There is a certain novelty to implicit attitudes. The notion that people possess unspoken thoughts that can shape their judgments without their control is patently at odds with conventional wisdom about the deliberative and intentional nature of human reasoning (e.g., Bargh 2007: 1; Greenwald and Banaji 1995: 4; Taber 2003: 462). But novelty is not enough to carry a concept forward in political science. Without a detailed understanding about what implicit attitudes are, why they emerge, and what characteristics they display, the idea of implicit attitudes can easily become vacuous. Heavy conceptual lifting is therefore required before we even begin assembling a theoretical framework to explain the influence of implicit attitudes in the realm of immigration politics. Such is the goal of this chapter.

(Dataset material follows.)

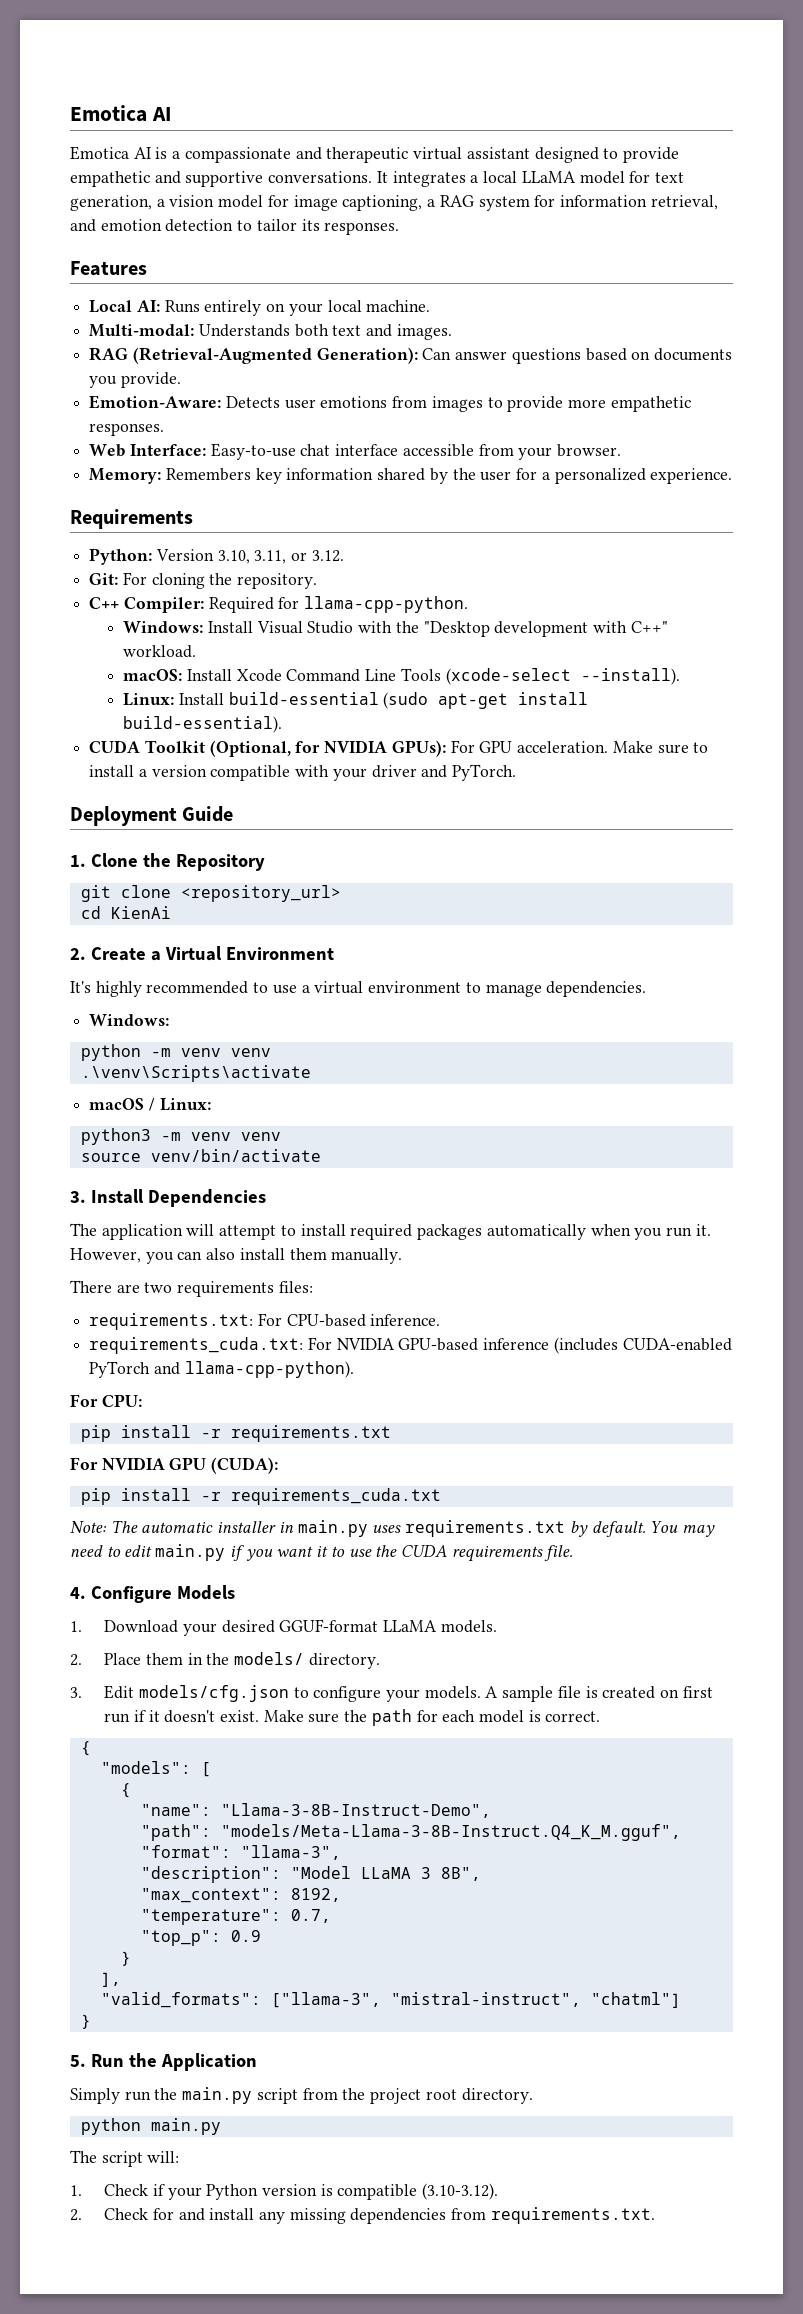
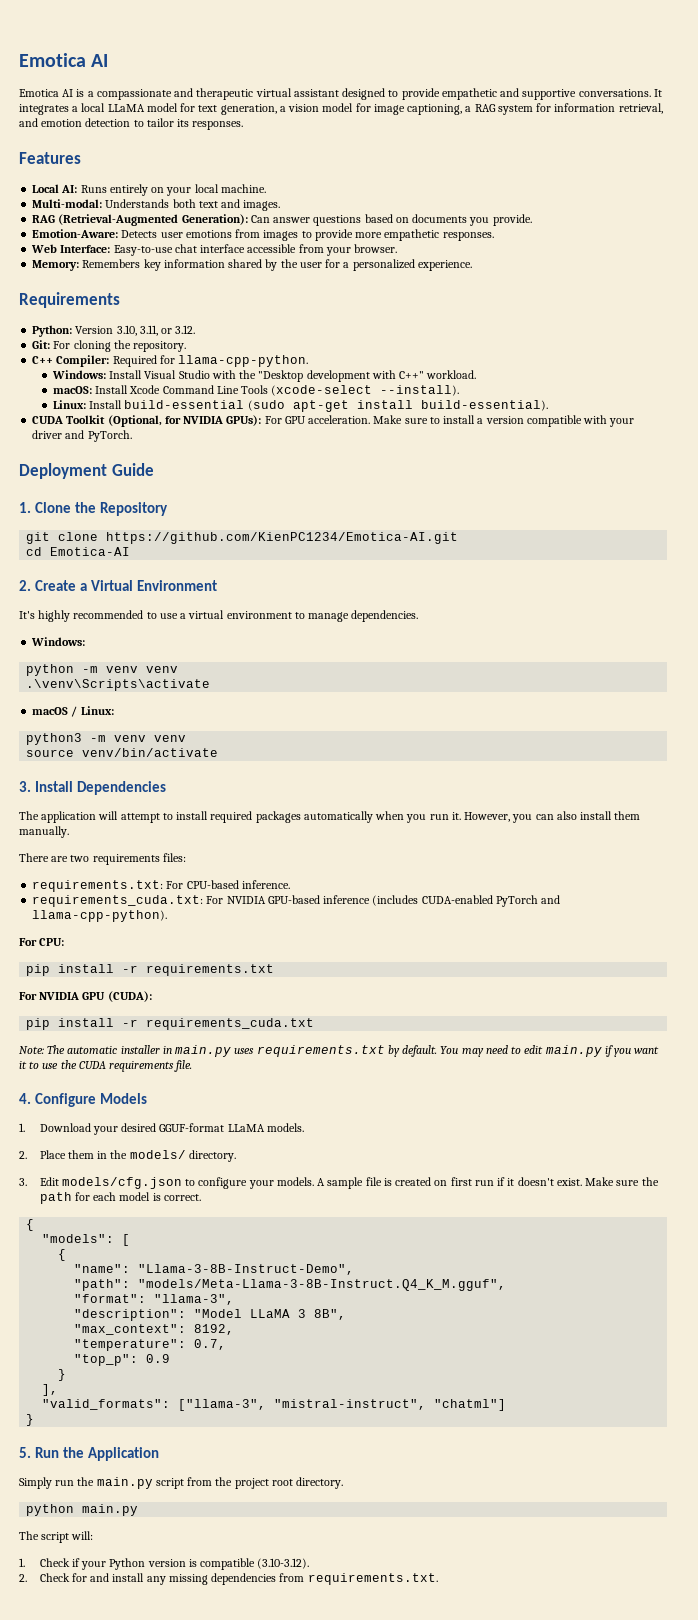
- git clone <repository_url>
+ git clone https://github.com/KienPC1234/Emotica-AI.git
- cd KienAi
+ cd Emotica-AI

To this end, I begin by discussing and explaining social psychologists’ (and a few political psychologists’) changing views about human memory and reasoning. Here, researchers are increasingly learning that human thinking is organized into two systems, or forms, of reasoning that vary in terms of how they process and utilize information (e.g., Deutsch and Strack 2010; Gawronski and Bodenhausen 2011; Giner-Sorolla 2012; Haidt 2012; Kahneman 2011; Leander and Chartrand 2011; Lodge and Taber 2013; Rydell and McConnell 2006; Sloman 1996; Smith and DeCoster 2000). Each of these two systems operates under different rationales and by way of distinct cognitive principles. Whereas one system of reasoning is more conducive to the deliberative and controlled type of thinking that many political scientists are familiar with, the other form of reasoning facilitates more spontaneous and impulsive forms of thought. And, although many political scientists often think of deliberative thinking as primary (if not singular), research suggests people's impulsive reasoning often precedes their more deliberative cognitive efforts (e.g., Gawronski and Bodenhausen 2011; Lodge and Taber 2013; Olson and Fazio 2009).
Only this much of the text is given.